TASK REQUIREMENTS:
Please retype only the lines below that run from the one containing "Baskets roses Wing Geox pour fille: 2 -> 1" through the last line, both included, without altering a word.

(Detected change data)
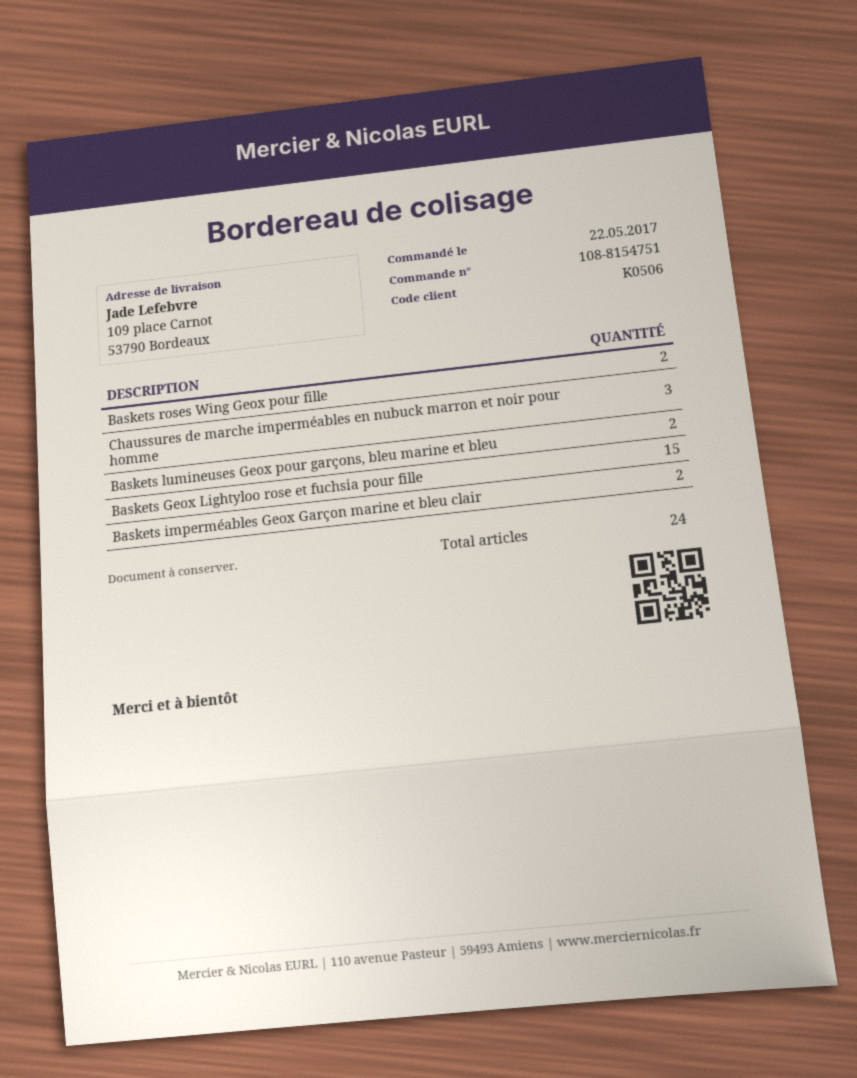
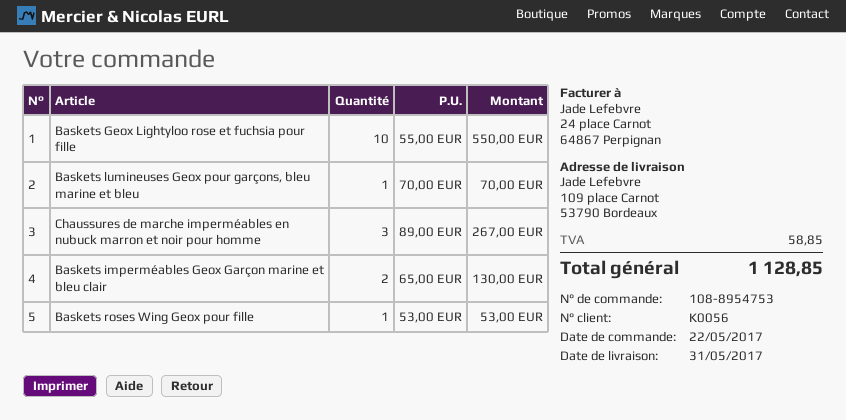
order number: 108-8154751 -> 108-8954753
customer number: K0506 -> K0056
Baskets roses Wing Geox pour fille: 2 -> 1
Baskets lumineuses Geox pour garçons, bleu marine et bleu: 2 -> 1
Baskets Geox Lightyloo rose et fuchsia pour fille: 15 -> 10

WRITTEN ANSWER:
Baskets roses Wing Geox pour fille: 2 -> 1
Baskets lumineuses Geox pour garçons, bleu marine et bleu: 2 -> 1
Baskets Geox Lightyloo rose et fuchsia pour fille: 15 -> 10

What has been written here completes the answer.